Trump marks year one with federal government shutdown drama

epa06454768 US President Donald J. Trump prepares to address March for Life Participants and Pro-Life Leaders via teleconference from the Rose Garden of the White House in Washington, DC, USA 19 January 2018. The federal government is heading for a shutdown at midnight; the White House said the President will no longer leave for Florida unless Congress reaches a spending deal.  EPA-EFE/JIM LO SCALZO

Bloomberg

Donald Trump woke up on the anniversary of his inauguration with the federal government shuttered, a development that seemed almost predictable after a year of tumult in Washington.
“This is the One Year Anniversary of my Presidency and the Democrats wanted to give me a nice present,” the president said on Twitter early on January 20. He said in separate tweets that Democrats “could easily have made a deal” to avoid the shutdown but were “ holding our Military hostage over their desire to have unchecked illegal immigration.

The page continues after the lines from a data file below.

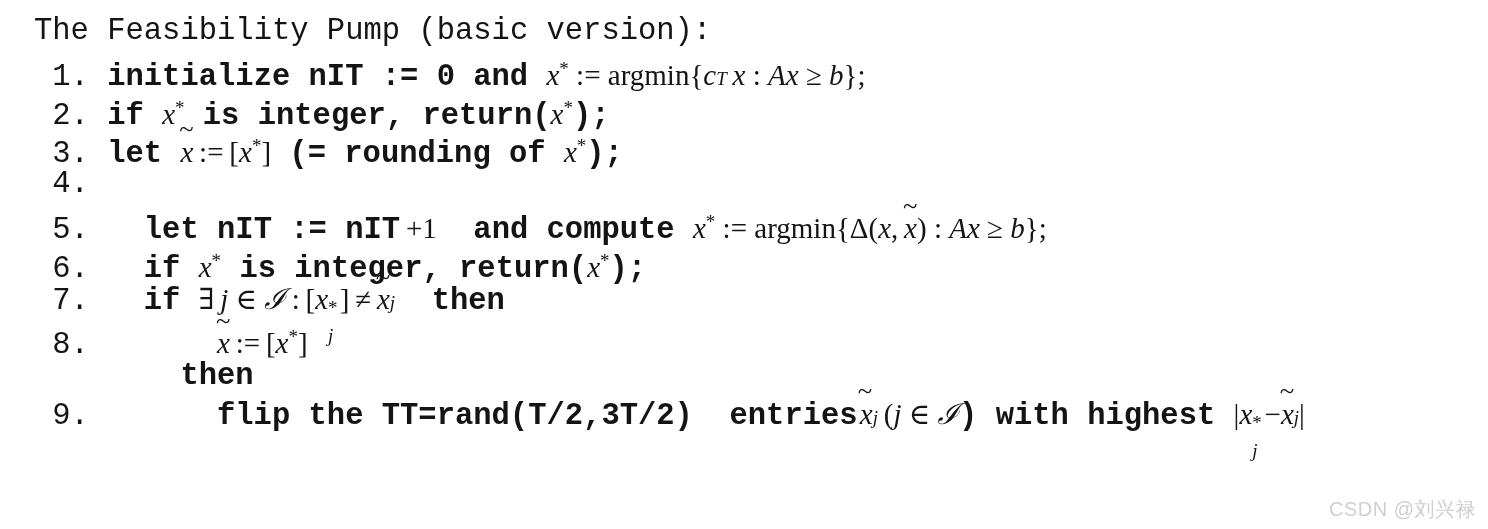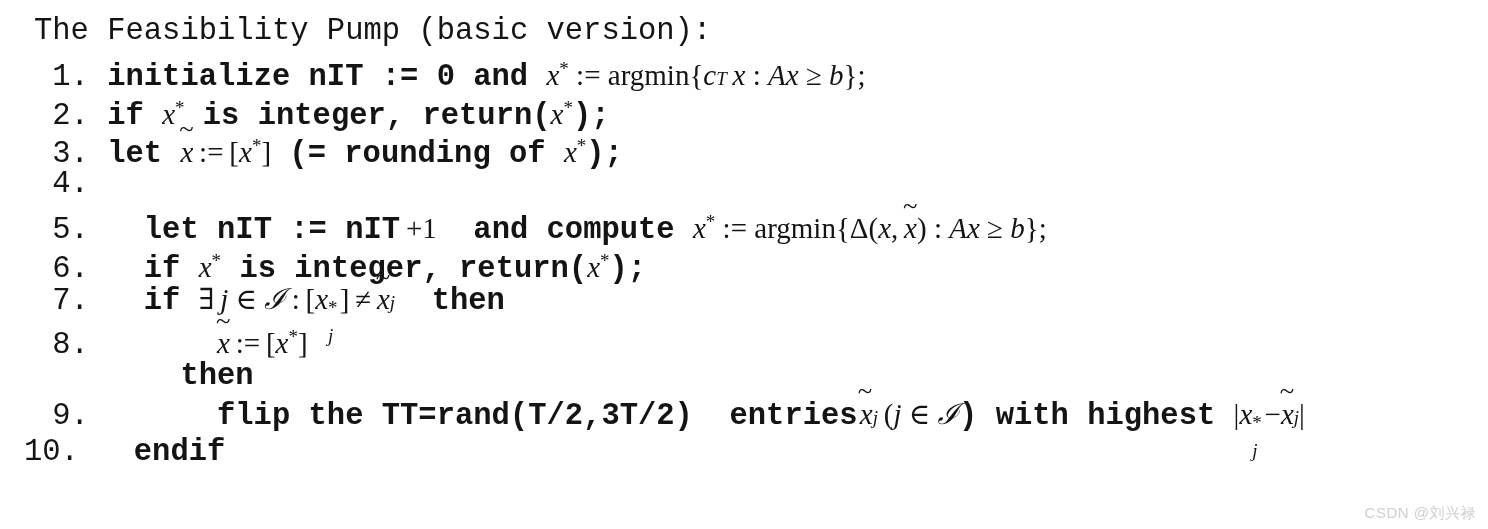--- a/index.html
+++ b/index.html
@@ -198,10 +198,6 @@
     <span class="body-txt" style="padding-left:7ch">flip the TT=rand(T/2,3T/2)  entries</span><span class="xt" style="padding-left:0.15ch"><span class="tld">~</span><span>x</span></span><span class="sub">j</span><span class="mr"> </span><span class="mr">(</span><span class="m">j</span><span class="mr">&nbsp;</span><span class="mr">∈</span><span class="mr">&nbsp;</span><span class="mr" style="font-style:italic">ℐ</span><span class="body-txt">) with highest </span><span class="mr">|</span><span class="m"><span>x</span><span class="subsup"><span class="s-up">*</span><span class="s-dn">j</span></span></span><span class="mr" style="padding-left:0.3ch">−</span><span class="xt"><span class="tld">~</span><span>x</span></span><span class="sub">j</span><span class="mr">|</span>
   </div>
 
-  <div class="line step-line" style="padding-left:24px">
-    <span class="num wide">10.</span>
-    <span class="body-txt" style="padding-left:3ch">endif</span>
-  </div>
 
 
 </div>

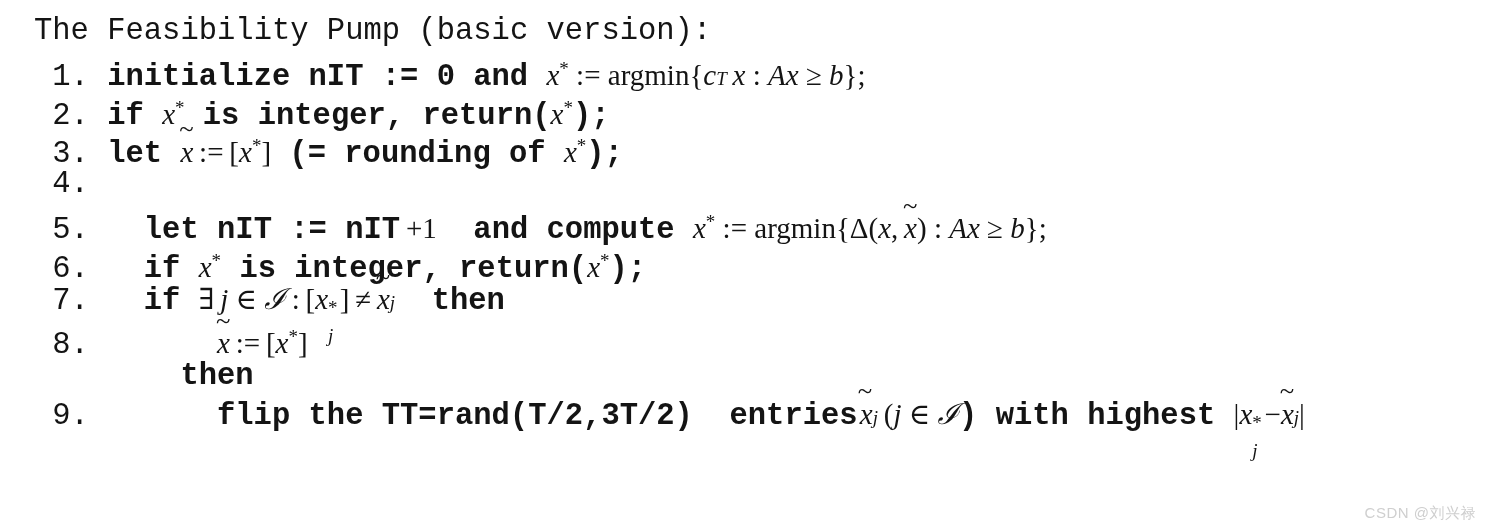--- a/index.html
+++ b/index.html
@@ -135,7 +135,7 @@
     right: 12px;
     bottom: 6px;
     font-family: "Liberation Sans", "DejaVu Sans", sans-serif;
-    font-size: 15px;
+    font-size: 20px;
     color: #cfcfcf;
     white-space: pre;
     letter-spacing: 0.5px;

Can’t let that happen!”
The White House believes a catchy nickname—the “Schumer Shutdown”—and the fact a majority of Democrats in the Senate voted to block a stopgap spending bill will rally public opinion to Trump’s side. But early polling shows that a plurality of voters are inclined to hold the president and congressional Republicans responsible, not the Democratic minority in the Senate led by New York’s Chuck Schumer.
Trump was defiant, however, vowing not to negotiate immigration changes Democrats desire until the government reopens—while characteristically insulting his opponents.
“This is the behaviour of obstructionist losers, not legislators,” White House Press Secretary Sarah Huckabee Sanders said in a statement shortly before the shutdown began. “We will not negotiate the status of unlawful immigrants while Democrats hold our lawful citizens hostage over their reckless demands.”
With the government shut, Trump postponed plans to spend the weekend at his Florida club. An anniversary party had been planned at Mar-a-Lago in Palm Beach Saturday night with tickets going for at least $100,000 a couple—a price-tag that would include a photo with the president as well as dinner.
One thing that could spare Trump any lasting damage: if the shutdown remains brief. Congress may vote as early as this weekend to reopen the government for at least a few weeks.
An extended shutdown would blunt the momentum from a tax overhaul bill that was the top achievement of his first year in office—something Trump has emphasized in his Twitter messages.
It also could muddy the message of his first State of the Union address on January 29 if the White House remains mired in budget negotiations.
Trump’s refusal to concede to Democratic demands that Congress rapidly enact protections for so-called Dreamers— immigrants brought illegally to the country as children—may play well with his base. But Trump’s standing with his base seems rock-solid. It’s the middle-of-the-road voters who doubt his capabilities as a leader, and shutting down the government controlled entirely by his own party will likely rekindle those questions.
Schumer said the shutdown was due to an absence of leadership by Trump. In negotiations at the White House, the Democrat said, he had “reluctantly put the border wall on the table for discussions,” referring to the wall on the US border with Mexico that was the centerpiece of Trump’s campaign.
“In the room, it sounded like the president was open to accepting it,” Schumer said. But afterward, he said, Trump didn’t press Republican leaders in Congress to take the deal. When his fellow Republicans looked to him for guidance, “the president provided none,” Schumer said.
“Unfortunately, a Trump shutdown would be a perfect encapsulation of the chaos he’s unleashed on our government,” Schumer said. “Instead of bringing us all together he’s pulled us apart. Instead of governing from the middle he’s outsourced his presidency to the extremes.”
Democrats could share blame for the shutdown if voters conclude that the plight of the immigrants—who aren’t under imminent threat of deportation—isn’t worth the fight. A CNN poll showed 56 percent of Americans believe it’s more important to keep the government open than to preserve protections for the immigrants that Trump announced he’d end in September.